# Liner is too small ?



## jmack (Dec 10, 2012)

Hi all new here and I'm in need of help. I have a 9 tube free flow wood stove and I just recently installed a stainless liner in my chimney. I ordered a 5.5inch insulated liner as this was the biggest I could fit in my chimney. I can't tell what is going on.  I can only run the stove with the front damper  bearly cracked. If I try to turn it up the stove starts to chug and back puff. From reading all I can tell this is usually caused by lack of draft or too wet or too dry of wood. I've experimented with different wood to no effect. Which leaves me with bad draft.
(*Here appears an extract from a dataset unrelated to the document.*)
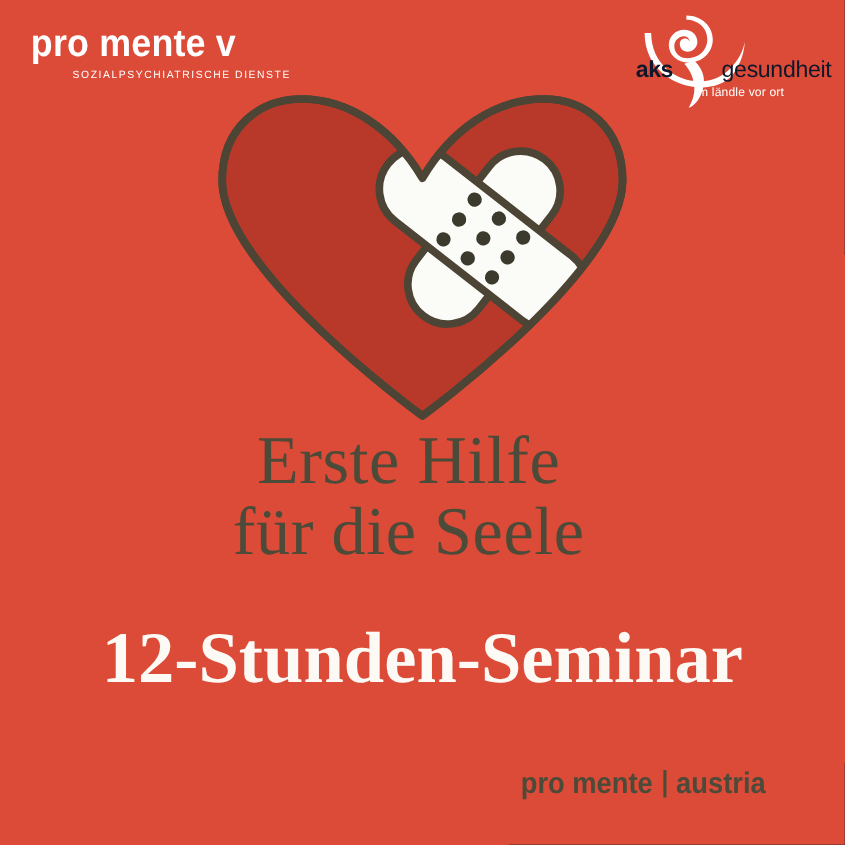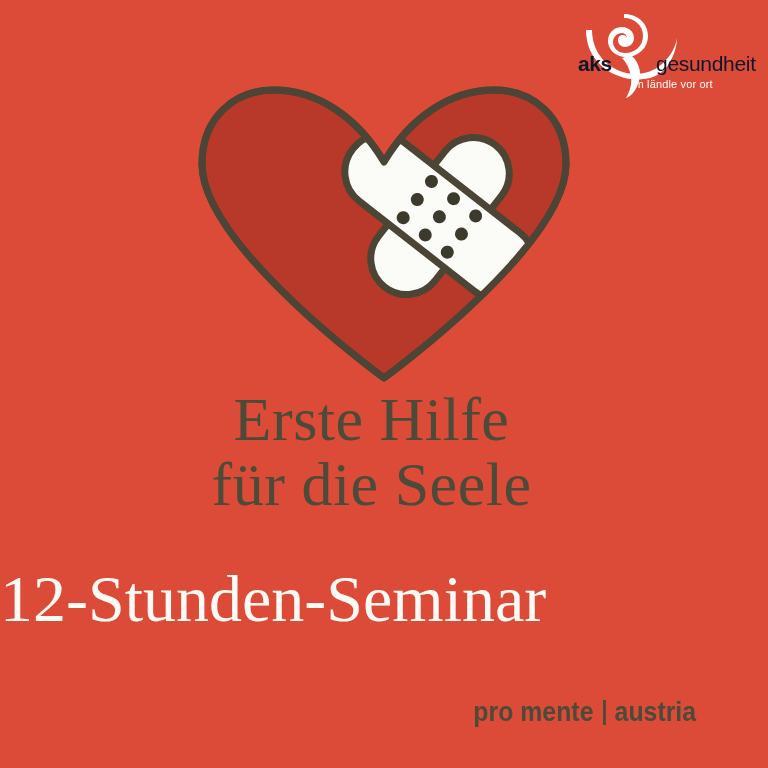"pro mente v" div { html: none -> <div> <span>pro mente v</span> <span>SOZIALPSYCHIATRISCHE DIENSTE</span> </div> }
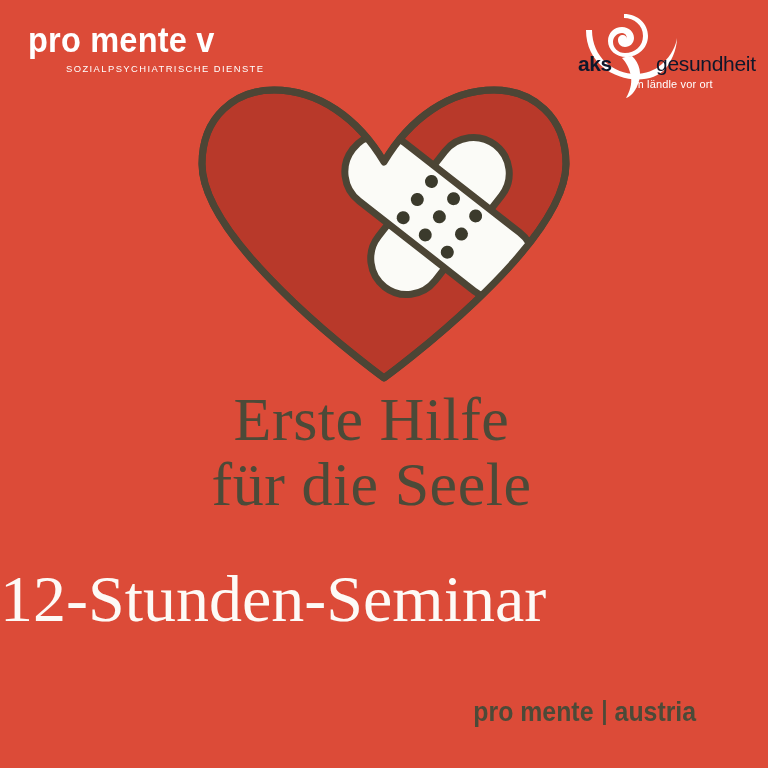"12-Stunden-Seminar" #subtitle { font-weight: 400 -> 700; text-align: none -> center }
Which is really heart braking because I can't come up with any way to fix this short of buliding a new chimney. This is my only heat and a fire temp of 300-350 isn't going to cut it when it's 0 outside.

Thanks for any help


----------



## chimneylinerjames (Dec 10, 2012)

The 5.5" liner will reduce draft a little but it shouldn't be significant.  Every setup is different.  How tall is the chimney?  What is the stove pipe setup?


----------



## BrotherBart (Dec 10, 2012)

9" inch down to 5.5" inch is necking it down way to far. What stove are we talking about here and as James says tell us about the chimney setup. Height, type of connection from the stove etc.


----------



## chimneylinerjames (Dec 10, 2012)

This is a 9" outlet on the stove"?  You always need to use the same size liner as the flue outlet on the stove.


----------



## BrotherBart (Dec 10, 2012)

OK. Now I get it. You have a nine tube Bullerjan stove. The exhaust on that stove should be five or six inches max.


----------



## chimneylinerjames (Dec 11, 2012)

Ok this makes more sense, I thought 9" sounded a little crazy. What an interesting style stove.


----------



## jmack (Dec 11, 2012)

Ok it's a 30 ft chimney that is made of red brick and had a clay tile liner that failed the I'd was 11.5x 6.75. My stove has a 6inch pipe that necks down right at the stainless liner.


----------



## jmack (Dec 11, 2012)

The most confusing part is I can run the stove with the door open an inch and get just the performance I need. It's just when I shut the door all hell brakes loose.


----------



## geoxman (Dec 11, 2012)

I always did like the look of those stoves. With a 30ft chimney I would bank on the fuel being too wet. JMHO and where are you located?


----------



## jmack (Dec 11, 2012)

I'm located in Maine it has been warm too. only lows of 30 this week.


----------